[[ Records for this task, beginning ]]

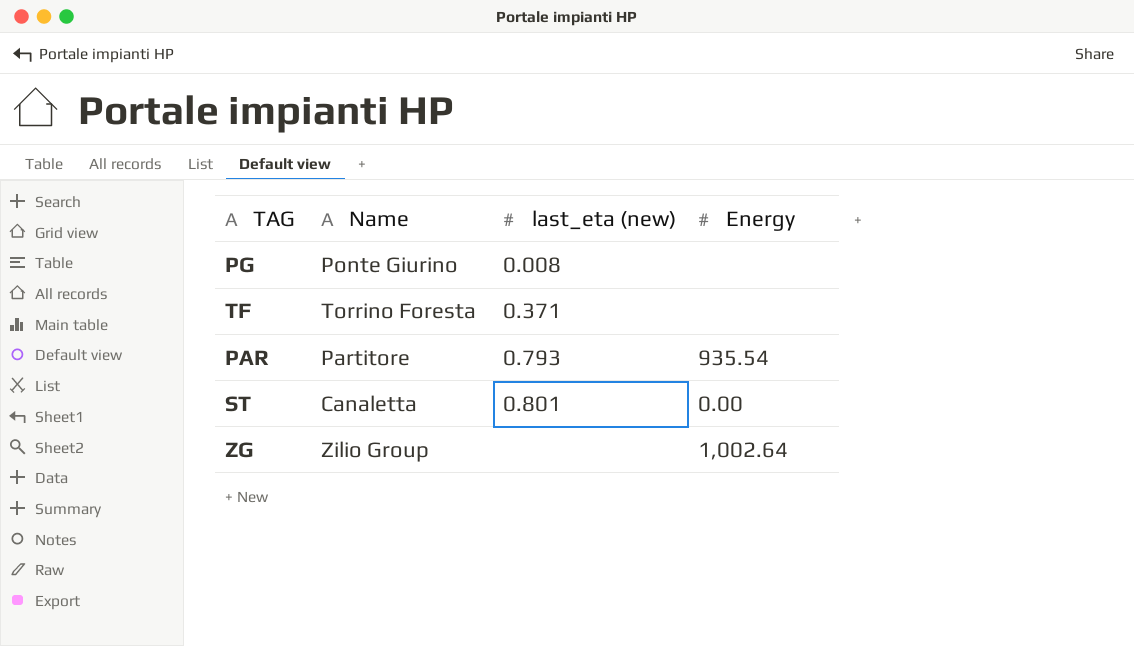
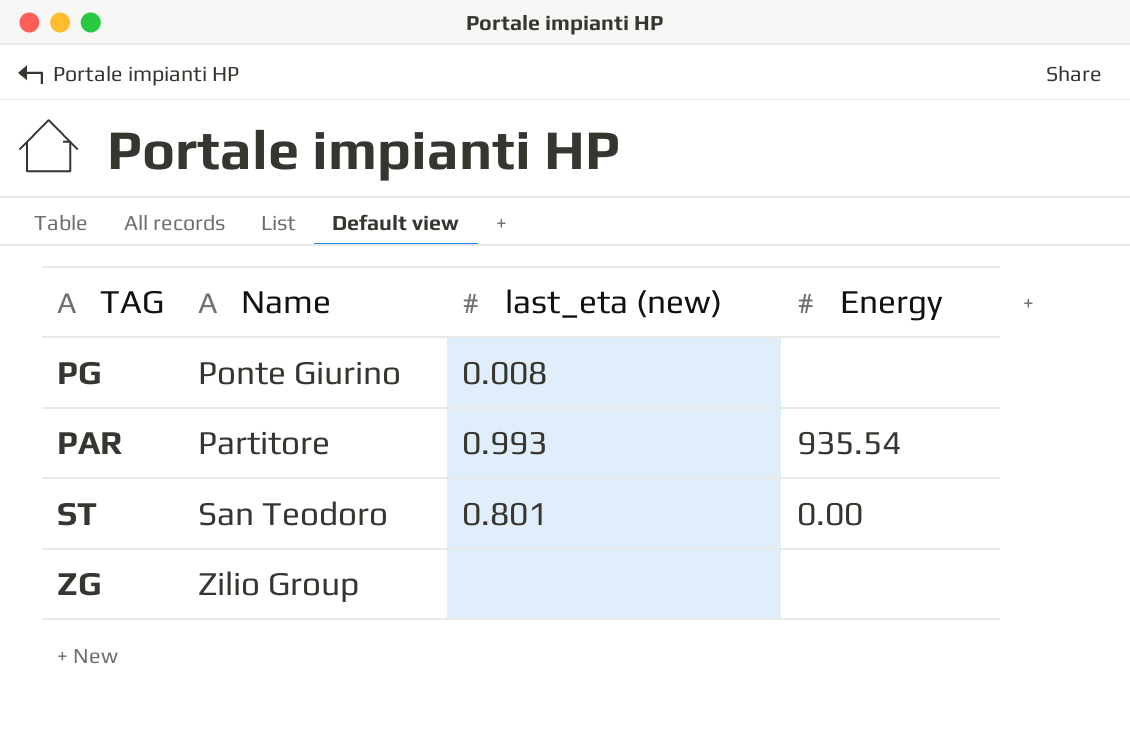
row TF: Torrino Foresta | 0.371 | none -> none
PAR | last_eta (new): 0.793 -> 0.993
ST | Name: Canaletta -> San Teodoro
ZG | Energy: 1,002.64 -> none

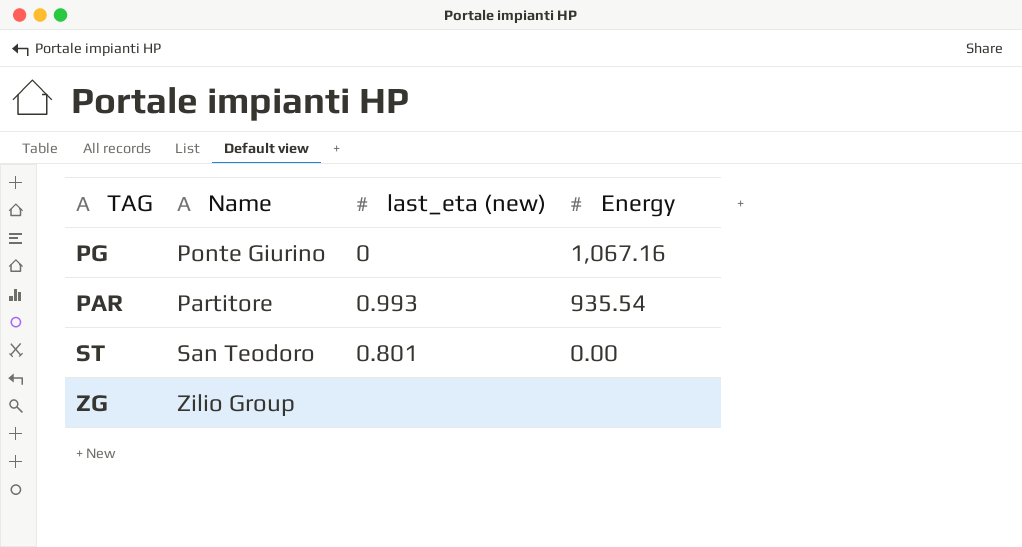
PG | last_eta (new): 0.008 -> 0
PG | Energy: none -> 1,067.16

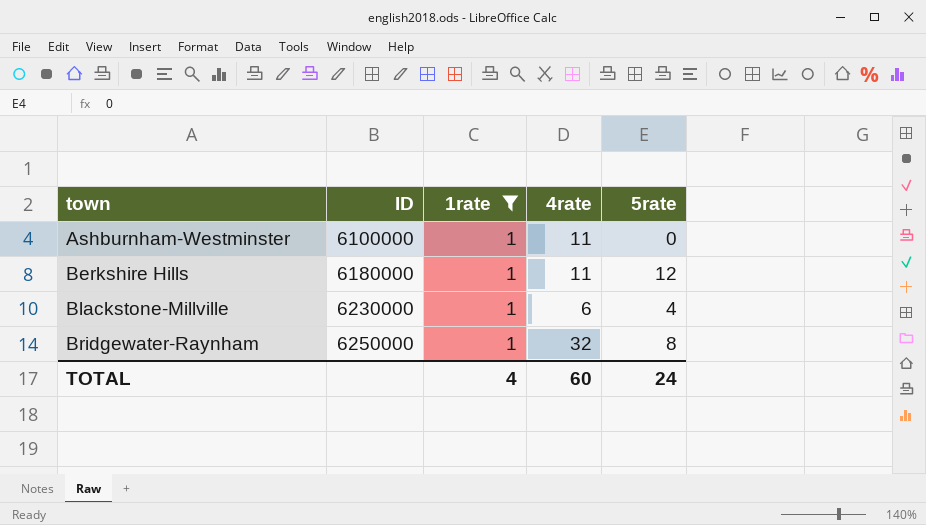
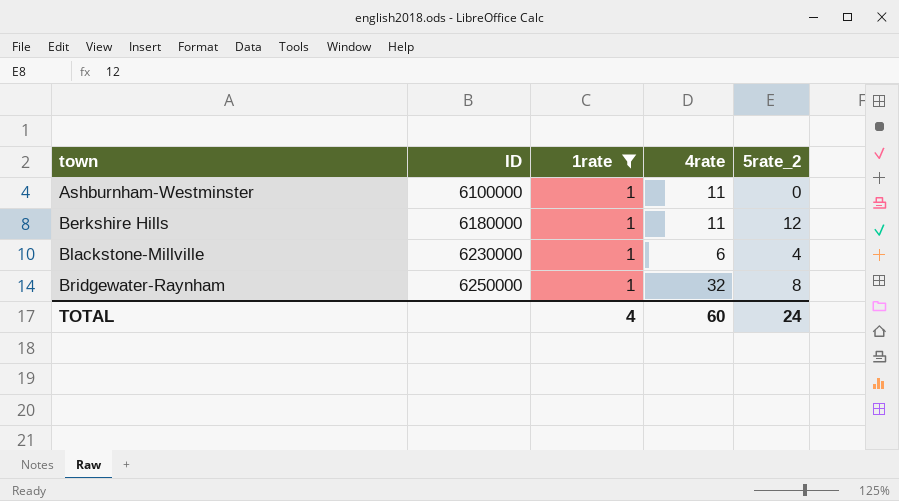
column name: 5rate -> 5rate_2

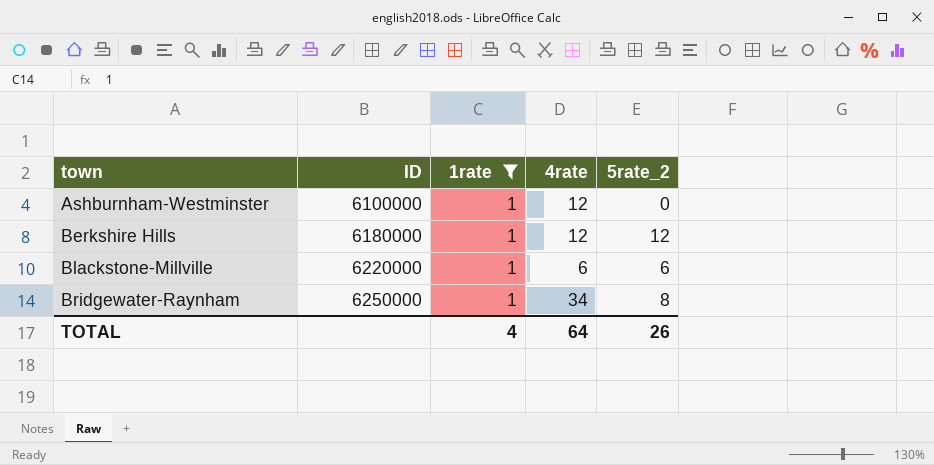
Ashburnham-Westminster | 4rate: 11 -> 12
Berkshire Hills | 4rate: 11 -> 12
Blackstone-Millville | ID: 6230000 -> 6220000
Blackstone-Millville | 5rate_2: 4 -> 6
Bridgewater-Raynham | 4rate: 32 -> 34
TOTAL | 4rate: 60 -> 64
TOTAL | 5rate_2: 24 -> 26

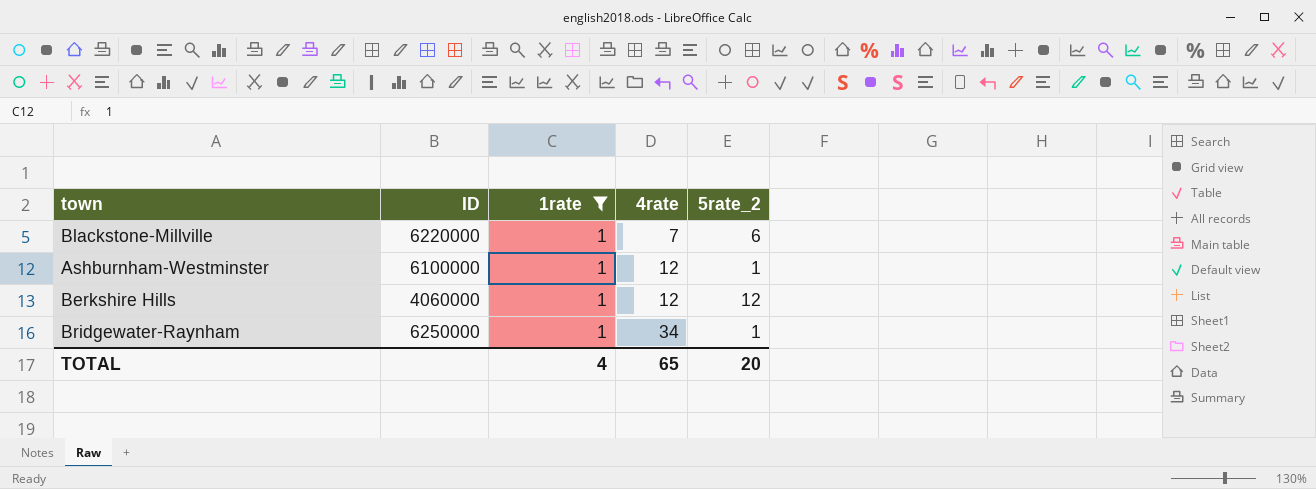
row order: town ascending -> 4rate ascending
Blackstone-Millville | 4rate: 6 -> 7
Ashburnham-Westminster | 5rate_2: 0 -> 1
Berkshire Hills | ID: 6180000 -> 4060000
Bridgewater-Raynham | 5rate_2: 8 -> 1
TOTAL | 4rate: 64 -> 65
TOTAL | 5rate_2: 26 -> 20

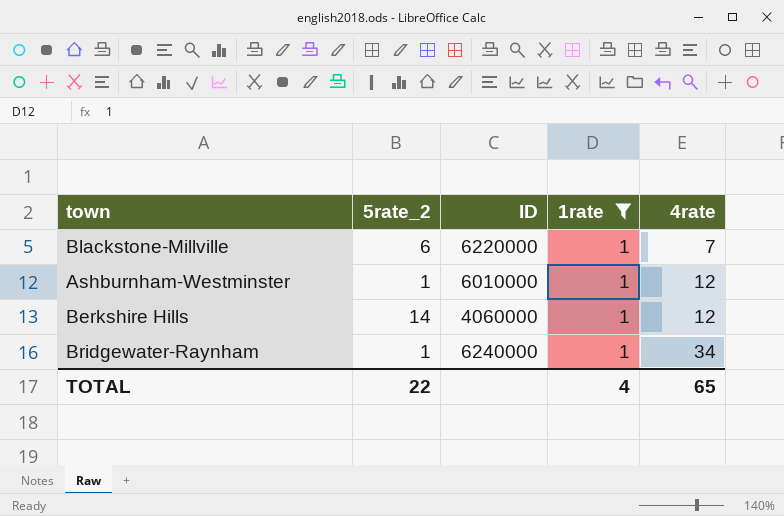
column 5rate_2 | position: 5 -> 2
Ashburnham-Westminster | ID: 6100000 -> 6010000
Berkshire Hills | 5rate_2: 12 -> 14
Bridgewater-Raynham | ID: 6250000 -> 6240000
TOTAL | 5rate_2: 20 -> 22

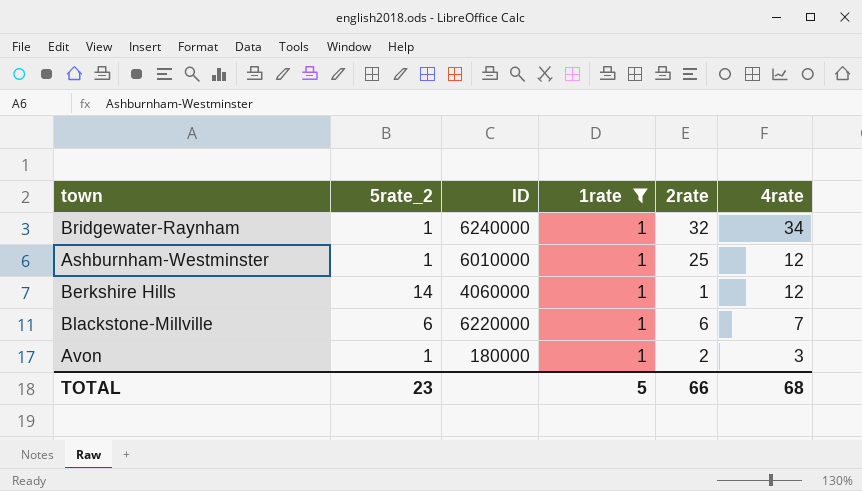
row order: 4rate ascending -> 4rate descending
column 2rate | position: none -> 5
row Avon: none -> 1 | 180000 | 1 | 2 | 3
TOTAL | 5rate_2: 22 -> 23
TOTAL | 1rate: 4 -> 5
TOTAL | 4rate: 65 -> 68

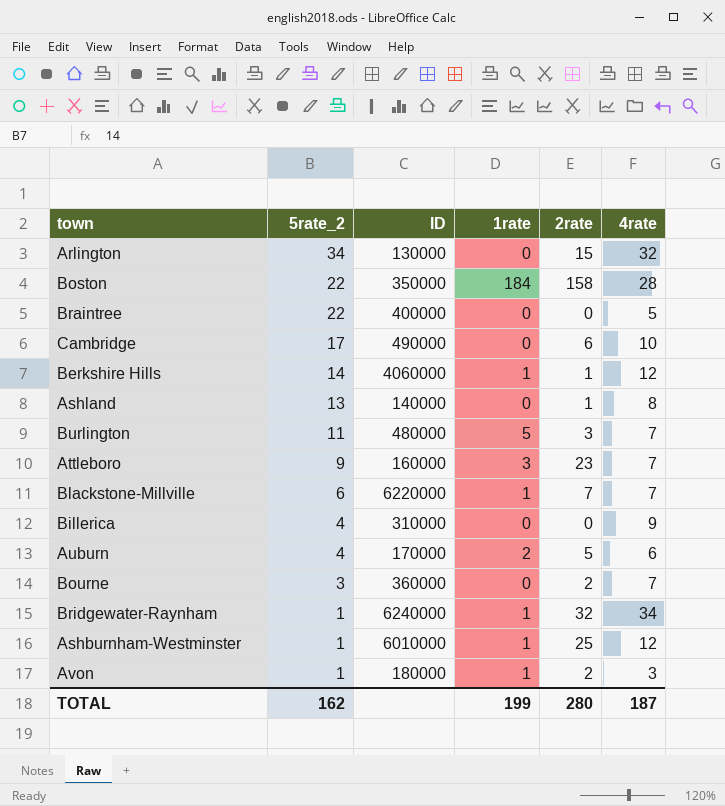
filter: 1rate = 1 -> none
row order: 4rate descending -> 5rate_2 descending
Blackstone-Millville | 2rate: 6 -> 7
TOTAL | 5rate_2: 23 -> 162
TOTAL | 1rate: 5 -> 199
TOTAL | 2rate: 66 -> 280
TOTAL | 4rate: 68 -> 187

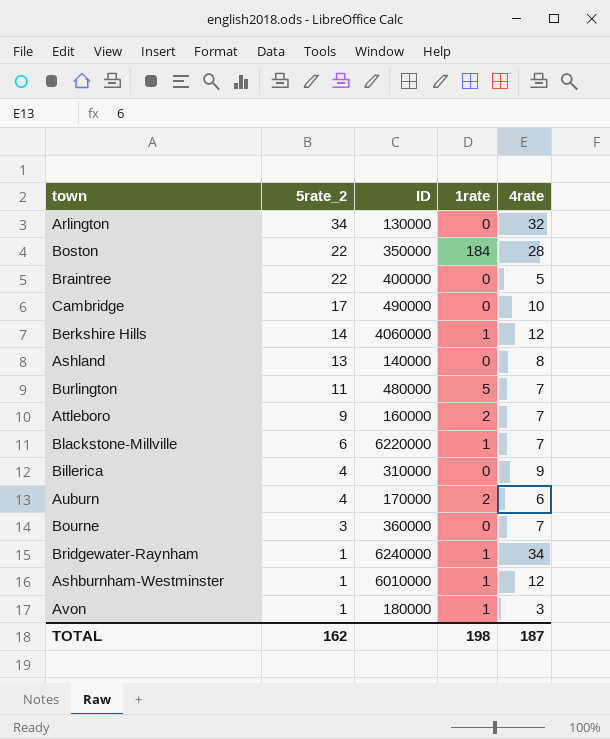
column 2rate | position: 5 -> none
Attleboro | 1rate: 3 -> 2
TOTAL | 1rate: 199 -> 198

[[ Records for this task, end ]]

## Problem details
Return all records exactly; no pictures.

## Answer box
row TF: Torrino Foresta | 0.371 | none -> none
PAR | last_eta (new): 0.793 -> 0.993
ST | Name: Canaletta -> San Teodoro
ZG | Energy: 1,002.64 -> none

PG | last_eta (new): 0.008 -> 0
PG | Energy: none -> 1,067.16

column name: 5rate -> 5rate_2

Ashburnham-Westminster | 4rate: 11 -> 12
Berkshire Hills | 4rate: 11 -> 12
Blackstone-Millville | ID: 6230000 -> 6220000
Blackstone-Millville | 5rate_2: 4 -> 6
Bridgewater-Raynham | 4rate: 32 -> 34
TOTAL | 4rate: 60 -> 64
TOTAL | 5rate_2: 24 -> 26

row order: town ascending -> 4rate ascending
Blackstone-Millville | 4rate: 6 -> 7
Ashburnham-Westminster | 5rate_2: 0 -> 1
Berkshire Hills | ID: 6180000 -> 4060000
Bridgewater-Raynham | 5rate_2: 8 -> 1
TOTAL | 4rate: 64 -> 65
TOTAL | 5rate_2: 26 -> 20

column 5rate_2 | position: 5 -> 2
Ashburnham-Westminster | ID: 6100000 -> 6010000
Berkshire Hills | 5rate_2: 12 -> 14
Bridgewater-Raynham | ID: 6250000 -> 6240000
TOTAL | 5rate_2: 20 -> 22

row order: 4rate ascending -> 4rate descending
column 2rate | position: none -> 5
row Avon: none -> 1 | 180000 | 1 | 2 | 3
TOTAL | 5rate_2: 22 -> 23
TOTAL | 1rate: 4 -> 5
TOTAL | 4rate: 65 -> 68

filter: 1rate = 1 -> none
row order: 4rate descending -> 5rate_2 descending
Blackstone-Millville | 2rate: 6 -> 7
TOTAL | 5rate_2: 23 -> 162
TOTAL | 1rate: 5 -> 199
TOTAL | 2rate: 66 -> 280
TOTAL | 4rate: 68 -> 187

column 2rate | position: 5 -> none
Attleboro | 1rate: 3 -> 2
TOTAL | 1rate: 199 -> 198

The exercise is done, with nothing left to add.